Purpose of the Study:
- To develop a tractable state-space algorithm for filtering dynamical systems using statistical observations.
- To introduce the ensemble Fokker-Planck filter (EnFPF) as a novel computational methodology.
- To demonstrate the EnFPF's effectiveness beyond theoretical limitations.
Main Methods:
- Formulation of a mean-field state-space model.
- Utilizing interacting particle systems for approximation.
- Developing an ensemble method based on these approximations.
Main Results:
- The EnFPF approximates the Kalman-Bucy filter for the Fokker-Planck equation under specific assumptions.
- Numerical experiments confirm EnFPF's utility in correcting ensemble statistics.

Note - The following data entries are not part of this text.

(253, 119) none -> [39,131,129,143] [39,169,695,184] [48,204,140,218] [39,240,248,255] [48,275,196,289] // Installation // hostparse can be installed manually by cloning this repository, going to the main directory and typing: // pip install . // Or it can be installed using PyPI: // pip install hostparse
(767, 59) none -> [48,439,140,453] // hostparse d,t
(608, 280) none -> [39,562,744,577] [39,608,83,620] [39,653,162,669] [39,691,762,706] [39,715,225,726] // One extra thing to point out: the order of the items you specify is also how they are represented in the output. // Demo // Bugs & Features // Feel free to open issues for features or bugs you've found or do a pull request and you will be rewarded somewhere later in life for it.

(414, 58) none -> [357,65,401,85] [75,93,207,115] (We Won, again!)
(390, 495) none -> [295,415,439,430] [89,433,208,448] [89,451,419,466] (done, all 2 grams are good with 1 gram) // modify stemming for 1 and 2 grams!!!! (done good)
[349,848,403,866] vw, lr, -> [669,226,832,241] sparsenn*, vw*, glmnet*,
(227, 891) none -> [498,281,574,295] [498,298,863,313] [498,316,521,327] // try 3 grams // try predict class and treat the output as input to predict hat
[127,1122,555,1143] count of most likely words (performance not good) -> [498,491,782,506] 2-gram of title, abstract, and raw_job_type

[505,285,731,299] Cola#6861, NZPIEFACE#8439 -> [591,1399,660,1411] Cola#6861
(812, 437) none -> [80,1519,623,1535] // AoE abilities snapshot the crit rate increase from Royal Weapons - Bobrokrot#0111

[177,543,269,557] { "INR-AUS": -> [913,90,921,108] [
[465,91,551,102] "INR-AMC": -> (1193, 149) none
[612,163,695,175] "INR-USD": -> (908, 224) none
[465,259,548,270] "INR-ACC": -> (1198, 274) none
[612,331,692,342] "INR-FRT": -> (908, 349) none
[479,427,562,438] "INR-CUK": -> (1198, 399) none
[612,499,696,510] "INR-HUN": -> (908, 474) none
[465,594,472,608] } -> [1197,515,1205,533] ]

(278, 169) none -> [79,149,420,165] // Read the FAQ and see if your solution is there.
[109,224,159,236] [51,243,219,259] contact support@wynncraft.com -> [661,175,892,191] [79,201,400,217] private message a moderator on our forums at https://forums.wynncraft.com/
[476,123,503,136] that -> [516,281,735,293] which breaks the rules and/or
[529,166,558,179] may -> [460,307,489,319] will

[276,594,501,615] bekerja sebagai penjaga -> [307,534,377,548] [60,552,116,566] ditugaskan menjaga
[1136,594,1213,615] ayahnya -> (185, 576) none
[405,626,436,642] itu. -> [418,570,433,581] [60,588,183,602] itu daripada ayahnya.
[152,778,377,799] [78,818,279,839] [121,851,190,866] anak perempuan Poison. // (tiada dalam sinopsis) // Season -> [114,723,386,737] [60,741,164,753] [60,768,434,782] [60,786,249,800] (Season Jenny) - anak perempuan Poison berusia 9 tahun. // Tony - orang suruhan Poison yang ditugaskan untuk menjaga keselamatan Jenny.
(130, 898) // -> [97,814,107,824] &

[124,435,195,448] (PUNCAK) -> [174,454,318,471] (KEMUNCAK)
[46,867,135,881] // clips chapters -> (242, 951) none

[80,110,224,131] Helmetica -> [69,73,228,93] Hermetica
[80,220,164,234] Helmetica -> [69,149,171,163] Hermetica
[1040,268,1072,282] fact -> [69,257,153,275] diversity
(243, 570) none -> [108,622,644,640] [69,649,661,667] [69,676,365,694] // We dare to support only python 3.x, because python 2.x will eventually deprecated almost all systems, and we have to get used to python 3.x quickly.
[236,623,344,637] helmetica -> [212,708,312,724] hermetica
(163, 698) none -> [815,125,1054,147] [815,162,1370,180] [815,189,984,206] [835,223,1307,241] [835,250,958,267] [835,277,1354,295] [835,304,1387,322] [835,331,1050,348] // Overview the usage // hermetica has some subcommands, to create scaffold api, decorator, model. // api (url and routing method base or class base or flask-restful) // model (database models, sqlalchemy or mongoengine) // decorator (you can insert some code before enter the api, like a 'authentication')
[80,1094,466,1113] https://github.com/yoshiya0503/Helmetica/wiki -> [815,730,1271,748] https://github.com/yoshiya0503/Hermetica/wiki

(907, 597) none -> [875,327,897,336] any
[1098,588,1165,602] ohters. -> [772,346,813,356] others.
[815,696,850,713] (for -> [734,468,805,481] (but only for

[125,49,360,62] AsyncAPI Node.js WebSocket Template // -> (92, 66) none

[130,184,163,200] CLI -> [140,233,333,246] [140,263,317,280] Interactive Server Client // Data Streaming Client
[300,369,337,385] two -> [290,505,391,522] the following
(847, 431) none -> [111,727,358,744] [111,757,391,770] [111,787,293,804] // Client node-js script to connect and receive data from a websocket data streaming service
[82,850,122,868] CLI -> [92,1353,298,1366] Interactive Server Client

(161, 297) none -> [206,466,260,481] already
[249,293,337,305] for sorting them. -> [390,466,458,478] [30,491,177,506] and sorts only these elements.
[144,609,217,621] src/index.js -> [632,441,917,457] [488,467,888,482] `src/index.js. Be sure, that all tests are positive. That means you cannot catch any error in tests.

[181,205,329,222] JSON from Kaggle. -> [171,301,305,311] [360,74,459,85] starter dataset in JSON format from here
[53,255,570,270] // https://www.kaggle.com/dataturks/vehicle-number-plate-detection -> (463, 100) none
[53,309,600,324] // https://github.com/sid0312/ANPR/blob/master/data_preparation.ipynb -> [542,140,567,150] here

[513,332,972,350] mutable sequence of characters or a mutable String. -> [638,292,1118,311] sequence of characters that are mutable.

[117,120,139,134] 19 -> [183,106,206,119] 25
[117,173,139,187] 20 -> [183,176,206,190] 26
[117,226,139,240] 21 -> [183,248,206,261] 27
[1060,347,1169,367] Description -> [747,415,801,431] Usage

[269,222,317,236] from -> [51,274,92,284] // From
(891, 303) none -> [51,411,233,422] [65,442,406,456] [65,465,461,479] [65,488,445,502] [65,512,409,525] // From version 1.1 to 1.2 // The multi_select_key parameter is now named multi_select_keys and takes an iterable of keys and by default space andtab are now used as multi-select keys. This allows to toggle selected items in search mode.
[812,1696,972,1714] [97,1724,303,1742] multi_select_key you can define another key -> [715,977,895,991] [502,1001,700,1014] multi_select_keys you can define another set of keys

- The method accelerates convergence to invariant densities for both autonomous and non-autonomous systems.
Conclusions:
- The ensemble Fokker-Planck filter (EnFPF) provides a viable solution for density estimation in dynamical systems using statistical observations.
- EnFPF shows promise for applications in climate modeling and turbulence research.
- The methodology extends the capabilities of filtering techniques to a broader range of complex systems.